This Sunday will mark the 80th anniversary of Basingstoke’s worst bombing event of WW2. On that day in 1940, a small group of twin-engined German bombers flew from the south, dropping bombs in Church Square.

Continuing northwards the bombers crossed the railway line where more bombs were dropped in Burgess Road, South View, just north of the railway line. In total, 11 people were killed. The Hants & Berks Gazette, under censorship rules, reported ‘Bombs fall on Hampshire Town’.

Before then, Church Lane, Elbow Corner and Church Square were a mix of houses. In Church Square, were some large houses, home to Dr Leslie Housden and Dr H Radford Potter and of dentist Mr Carey. Mrs Kate Wells, a dressmaker lived here as did two sisters, the Misses Poulter, who were recorded as calmly taking tea in their back room, after the front of their house had been destroyed.

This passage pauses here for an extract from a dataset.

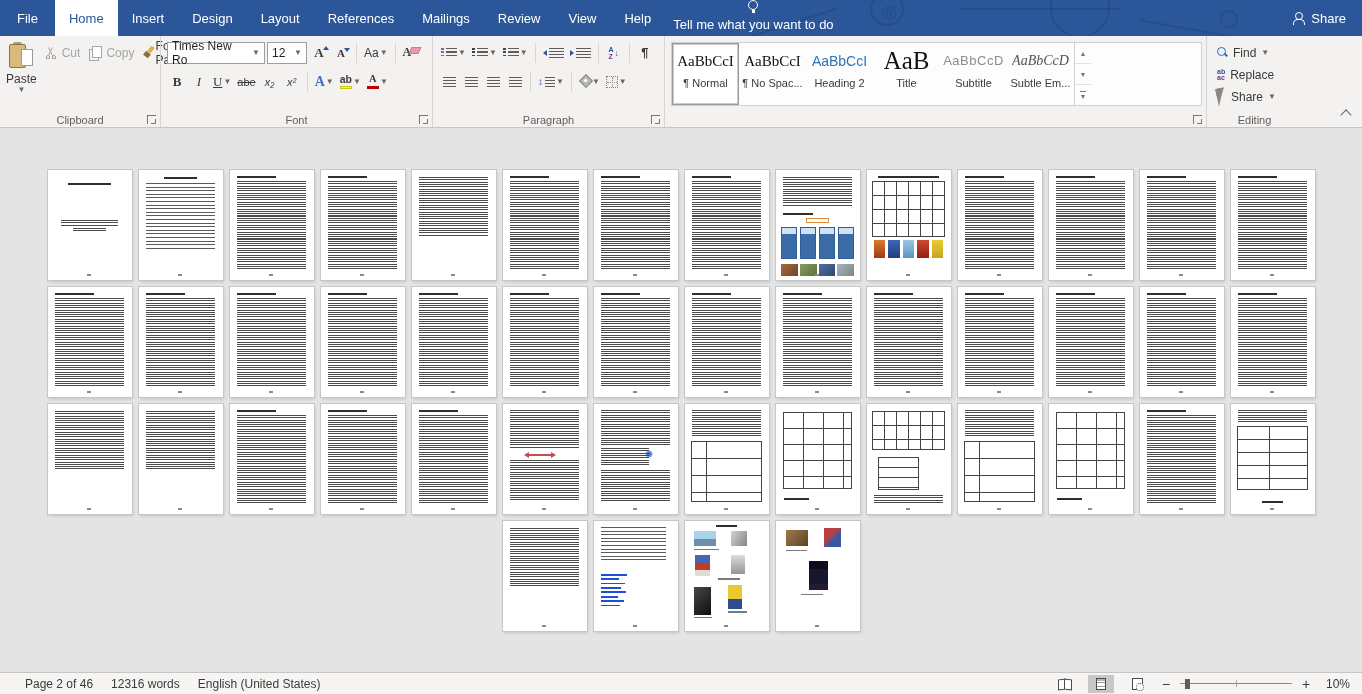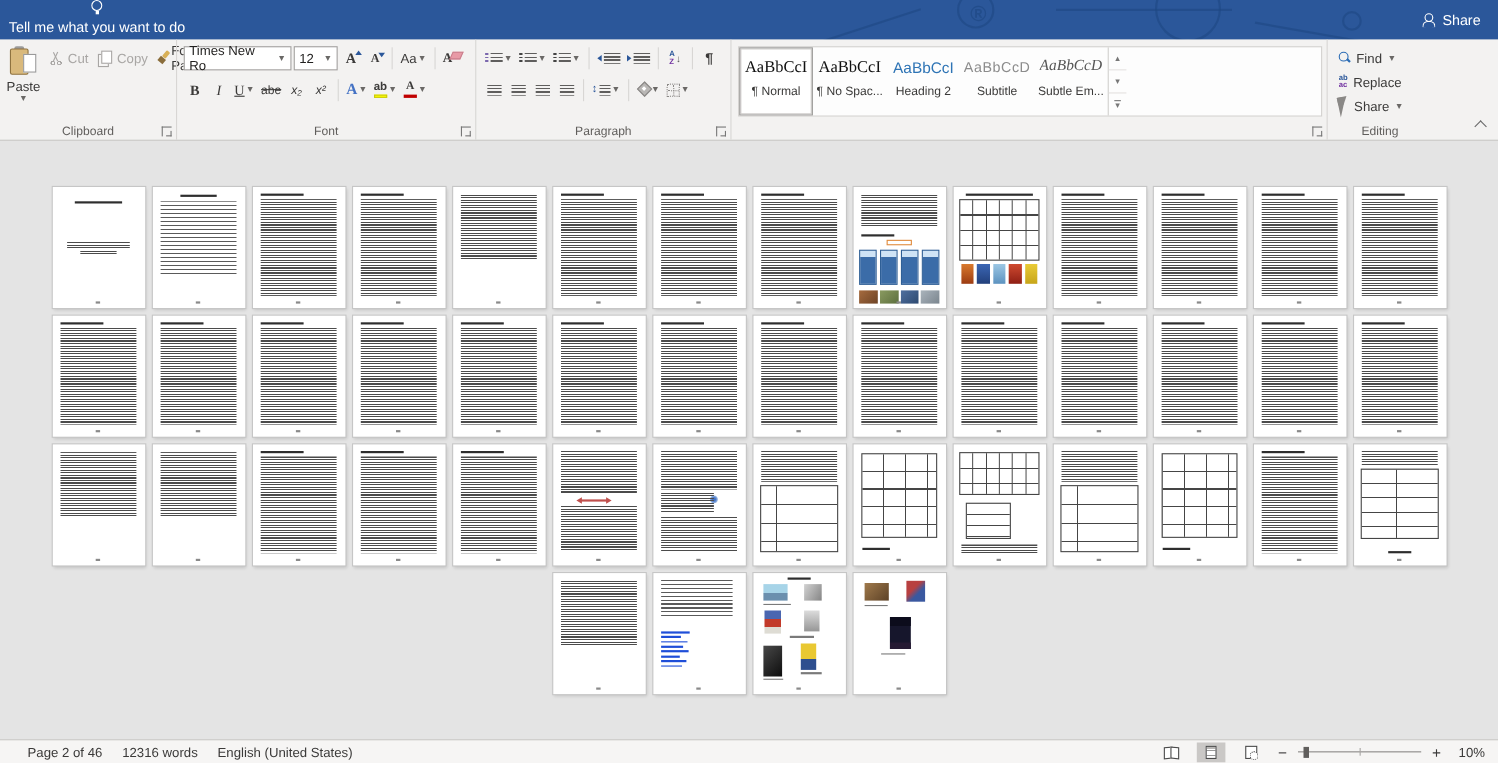"File" div.tabs { html: none -> <div> <div>File</div> <div>Home</div> <div>Insert</div> <div>Design</div> <div>Layout</div> <div>References</div> <div>Mailings</div> <div>Review</div> <div>View</div> <div>Help</div> </div> }
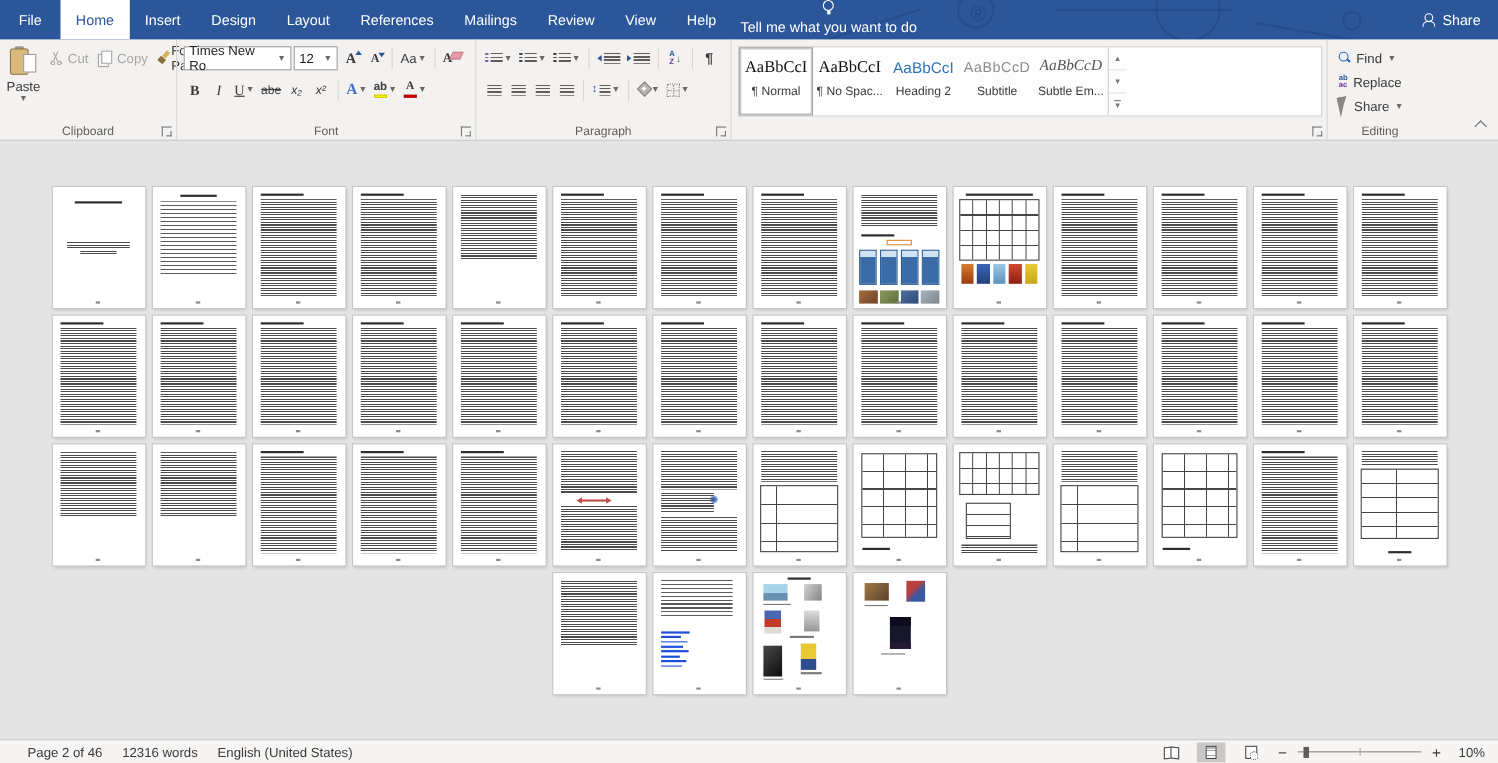"AaB" div.scard { html: none -> <div> <div>AaB</div> <div>Title</div> </div> }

The parish church of St Michael already bore scars from musket balls from the English Civil War on its south side. During the long siege of Basing House, skirmishes between Royalists and Parliamentarians were frequent.

St Michael’s housed both horses and gunpowder which blew up, destroying the windows. But on this day in 1940 much more damage was done – the recently completed WW1 Chapel of Remembrance on the north-east corner was badly damaged, all but one of the windows were blown out and 2 small stained glass windows commemorating the two Simmons brothers killed in the Great War were destroyed. Damage from the bomb blast is still visible on the outer wall of the church.

On the other side of Church Street, where the entrance to Festival Place is now, was another church, this one Wesleyan Methodist, which dated from 1905, when it had replaced an earlier chapel, now in Cliddesden. This church too, was severely damaged. It was repaired but demolished in 1965 during town development.

By 1947, St Michael’s church had been repaired; the damaged WW1 Memorial chapel rebuilt, and the windows dedicated to the Simmons’ brothers were remade. Basingstoke Heritage Society provided an interpretation sign in the gardens of Remembrance in Church Square, unveiled on December 4, 2019.